> PROBLEM DETAILS: Find the line holding "- 7. Check out your handiwork!" in the entries below. Give it again exactly, along with every line after it up to and including the line holding "php bin/console doctrine:database:create".

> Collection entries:
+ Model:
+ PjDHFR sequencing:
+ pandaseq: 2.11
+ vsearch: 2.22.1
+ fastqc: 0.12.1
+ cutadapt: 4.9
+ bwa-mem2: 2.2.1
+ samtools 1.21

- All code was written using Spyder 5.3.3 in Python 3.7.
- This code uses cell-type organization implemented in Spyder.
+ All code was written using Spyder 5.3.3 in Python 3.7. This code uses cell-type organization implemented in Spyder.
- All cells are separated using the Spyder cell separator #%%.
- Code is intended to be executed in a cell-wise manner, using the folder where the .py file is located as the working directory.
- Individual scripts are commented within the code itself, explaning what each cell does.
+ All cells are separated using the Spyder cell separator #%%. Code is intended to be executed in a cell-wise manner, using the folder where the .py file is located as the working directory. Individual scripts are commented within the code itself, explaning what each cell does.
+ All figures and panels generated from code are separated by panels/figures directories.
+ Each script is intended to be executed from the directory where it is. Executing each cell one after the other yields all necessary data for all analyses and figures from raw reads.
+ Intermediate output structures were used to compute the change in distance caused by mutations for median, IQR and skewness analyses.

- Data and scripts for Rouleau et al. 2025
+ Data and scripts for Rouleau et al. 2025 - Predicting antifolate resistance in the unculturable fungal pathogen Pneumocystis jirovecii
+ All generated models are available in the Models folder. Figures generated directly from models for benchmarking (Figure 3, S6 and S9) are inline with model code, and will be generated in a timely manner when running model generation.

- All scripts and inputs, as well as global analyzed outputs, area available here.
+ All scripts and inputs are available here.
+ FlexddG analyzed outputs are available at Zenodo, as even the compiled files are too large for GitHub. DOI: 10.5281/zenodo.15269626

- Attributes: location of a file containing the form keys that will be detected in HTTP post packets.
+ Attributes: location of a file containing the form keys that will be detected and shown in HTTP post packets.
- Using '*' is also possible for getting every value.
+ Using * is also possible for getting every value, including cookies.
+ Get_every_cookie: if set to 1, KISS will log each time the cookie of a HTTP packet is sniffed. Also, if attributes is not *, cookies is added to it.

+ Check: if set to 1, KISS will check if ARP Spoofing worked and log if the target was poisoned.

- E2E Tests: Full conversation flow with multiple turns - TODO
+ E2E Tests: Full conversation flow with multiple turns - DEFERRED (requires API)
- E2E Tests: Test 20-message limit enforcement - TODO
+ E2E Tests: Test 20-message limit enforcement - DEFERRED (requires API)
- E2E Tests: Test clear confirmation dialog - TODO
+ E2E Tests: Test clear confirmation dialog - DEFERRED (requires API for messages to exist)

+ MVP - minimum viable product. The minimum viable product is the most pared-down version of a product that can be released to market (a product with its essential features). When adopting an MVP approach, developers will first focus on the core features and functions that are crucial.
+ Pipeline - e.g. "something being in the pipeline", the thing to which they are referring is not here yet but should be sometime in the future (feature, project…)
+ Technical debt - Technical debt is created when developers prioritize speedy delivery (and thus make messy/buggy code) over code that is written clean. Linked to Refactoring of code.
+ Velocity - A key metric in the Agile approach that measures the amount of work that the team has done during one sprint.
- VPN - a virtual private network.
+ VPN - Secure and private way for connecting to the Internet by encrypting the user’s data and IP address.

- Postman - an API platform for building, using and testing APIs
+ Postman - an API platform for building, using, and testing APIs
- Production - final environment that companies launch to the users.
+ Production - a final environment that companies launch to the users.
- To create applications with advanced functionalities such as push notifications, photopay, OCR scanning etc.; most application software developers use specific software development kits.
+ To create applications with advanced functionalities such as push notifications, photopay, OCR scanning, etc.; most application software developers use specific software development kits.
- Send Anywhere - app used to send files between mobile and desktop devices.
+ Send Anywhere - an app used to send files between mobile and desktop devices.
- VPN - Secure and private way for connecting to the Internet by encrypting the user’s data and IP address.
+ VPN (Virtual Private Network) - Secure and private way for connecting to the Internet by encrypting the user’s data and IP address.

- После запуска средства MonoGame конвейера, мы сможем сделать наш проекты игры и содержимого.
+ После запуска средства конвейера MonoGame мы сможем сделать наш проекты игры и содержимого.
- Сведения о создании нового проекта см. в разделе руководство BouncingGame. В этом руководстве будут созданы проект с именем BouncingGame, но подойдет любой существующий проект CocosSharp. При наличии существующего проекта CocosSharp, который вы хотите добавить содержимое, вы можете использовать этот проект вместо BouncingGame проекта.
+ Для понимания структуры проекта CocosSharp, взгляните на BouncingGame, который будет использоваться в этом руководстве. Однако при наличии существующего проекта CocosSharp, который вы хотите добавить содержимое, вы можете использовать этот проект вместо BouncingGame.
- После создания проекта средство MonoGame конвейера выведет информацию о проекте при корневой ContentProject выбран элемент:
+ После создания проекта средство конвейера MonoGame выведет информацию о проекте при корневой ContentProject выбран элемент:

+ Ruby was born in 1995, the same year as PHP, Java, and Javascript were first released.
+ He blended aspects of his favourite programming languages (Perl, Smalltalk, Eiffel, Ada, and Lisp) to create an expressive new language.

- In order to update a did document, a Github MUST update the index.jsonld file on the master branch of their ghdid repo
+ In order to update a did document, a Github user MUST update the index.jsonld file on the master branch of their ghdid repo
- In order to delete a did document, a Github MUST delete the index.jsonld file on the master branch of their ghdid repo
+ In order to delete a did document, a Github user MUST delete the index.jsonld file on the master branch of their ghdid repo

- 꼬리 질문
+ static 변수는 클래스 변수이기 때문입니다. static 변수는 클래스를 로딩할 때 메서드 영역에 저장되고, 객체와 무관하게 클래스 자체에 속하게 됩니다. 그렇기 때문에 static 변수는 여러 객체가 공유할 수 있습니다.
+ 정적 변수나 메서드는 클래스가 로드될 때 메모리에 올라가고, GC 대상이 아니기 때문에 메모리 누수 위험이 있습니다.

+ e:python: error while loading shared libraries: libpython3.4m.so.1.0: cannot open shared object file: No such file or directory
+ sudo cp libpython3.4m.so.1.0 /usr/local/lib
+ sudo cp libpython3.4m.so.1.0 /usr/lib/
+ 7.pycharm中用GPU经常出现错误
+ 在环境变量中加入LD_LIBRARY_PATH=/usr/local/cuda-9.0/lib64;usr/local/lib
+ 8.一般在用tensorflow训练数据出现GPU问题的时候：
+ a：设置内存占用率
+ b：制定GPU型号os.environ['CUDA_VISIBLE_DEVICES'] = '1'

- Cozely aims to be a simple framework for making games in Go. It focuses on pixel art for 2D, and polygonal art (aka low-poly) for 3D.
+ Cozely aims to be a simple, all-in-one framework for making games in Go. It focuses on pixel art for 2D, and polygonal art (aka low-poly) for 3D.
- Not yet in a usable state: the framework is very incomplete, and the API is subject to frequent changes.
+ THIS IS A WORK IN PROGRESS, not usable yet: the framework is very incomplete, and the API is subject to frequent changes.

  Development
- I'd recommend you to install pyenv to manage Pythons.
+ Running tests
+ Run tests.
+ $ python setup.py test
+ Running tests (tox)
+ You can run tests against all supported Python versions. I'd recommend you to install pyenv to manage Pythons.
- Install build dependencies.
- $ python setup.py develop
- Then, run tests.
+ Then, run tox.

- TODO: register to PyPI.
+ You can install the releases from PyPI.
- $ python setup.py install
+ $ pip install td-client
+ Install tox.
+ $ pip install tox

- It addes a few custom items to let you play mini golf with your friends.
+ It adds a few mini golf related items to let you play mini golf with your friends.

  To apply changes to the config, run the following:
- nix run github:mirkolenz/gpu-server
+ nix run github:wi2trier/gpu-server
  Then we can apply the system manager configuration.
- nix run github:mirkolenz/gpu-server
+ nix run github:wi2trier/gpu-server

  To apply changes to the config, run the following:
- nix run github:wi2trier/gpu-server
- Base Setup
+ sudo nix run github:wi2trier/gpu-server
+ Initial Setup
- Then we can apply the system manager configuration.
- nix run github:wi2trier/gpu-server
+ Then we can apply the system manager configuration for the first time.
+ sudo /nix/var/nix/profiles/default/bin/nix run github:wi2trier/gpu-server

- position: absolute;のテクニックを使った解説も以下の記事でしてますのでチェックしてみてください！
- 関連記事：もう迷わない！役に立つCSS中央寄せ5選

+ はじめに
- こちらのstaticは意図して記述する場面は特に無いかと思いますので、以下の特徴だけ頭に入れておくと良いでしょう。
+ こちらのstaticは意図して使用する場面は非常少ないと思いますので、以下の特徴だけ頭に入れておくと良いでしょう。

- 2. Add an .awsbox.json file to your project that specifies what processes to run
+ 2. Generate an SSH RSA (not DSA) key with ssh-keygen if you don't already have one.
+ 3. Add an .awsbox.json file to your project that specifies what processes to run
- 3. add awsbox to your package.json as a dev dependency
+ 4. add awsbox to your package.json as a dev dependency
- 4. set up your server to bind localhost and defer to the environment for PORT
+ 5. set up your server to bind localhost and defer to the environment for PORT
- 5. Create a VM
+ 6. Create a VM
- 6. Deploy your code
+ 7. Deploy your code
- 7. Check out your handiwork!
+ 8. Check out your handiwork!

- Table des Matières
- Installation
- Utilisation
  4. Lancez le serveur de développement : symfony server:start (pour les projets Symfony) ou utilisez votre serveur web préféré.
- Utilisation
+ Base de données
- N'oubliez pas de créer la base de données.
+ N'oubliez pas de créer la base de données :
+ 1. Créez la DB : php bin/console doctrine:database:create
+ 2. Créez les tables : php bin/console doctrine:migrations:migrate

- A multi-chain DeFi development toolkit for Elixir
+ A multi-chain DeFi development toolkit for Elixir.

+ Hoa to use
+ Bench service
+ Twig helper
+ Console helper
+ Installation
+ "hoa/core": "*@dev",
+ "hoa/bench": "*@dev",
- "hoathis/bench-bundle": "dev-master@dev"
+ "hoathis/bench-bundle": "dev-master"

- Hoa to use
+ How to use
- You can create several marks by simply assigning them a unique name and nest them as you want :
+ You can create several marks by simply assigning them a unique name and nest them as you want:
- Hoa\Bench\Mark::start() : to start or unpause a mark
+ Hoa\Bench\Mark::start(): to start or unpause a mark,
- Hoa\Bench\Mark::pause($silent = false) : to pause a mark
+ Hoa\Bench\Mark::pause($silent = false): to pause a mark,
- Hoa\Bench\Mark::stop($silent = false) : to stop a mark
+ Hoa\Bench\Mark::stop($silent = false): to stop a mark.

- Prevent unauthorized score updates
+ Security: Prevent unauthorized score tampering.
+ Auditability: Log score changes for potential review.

> ANSWER BOX:
- 7. Check out your handiwork!
+ 8. Check out your handiwork!

- Table des Matières
- Installation
- Utilisation
  4. Lancez le serveur de développement : symfony server:start (pour les projets Symfony) ou utilisez votre serveur web préféré.
- Utilisation
+ Base de données
- N'oubliez pas de créer la base de données.
+ N'oubliez pas de créer la base de données :
+ 1. Créez la DB : php bin/console doctrine:database:create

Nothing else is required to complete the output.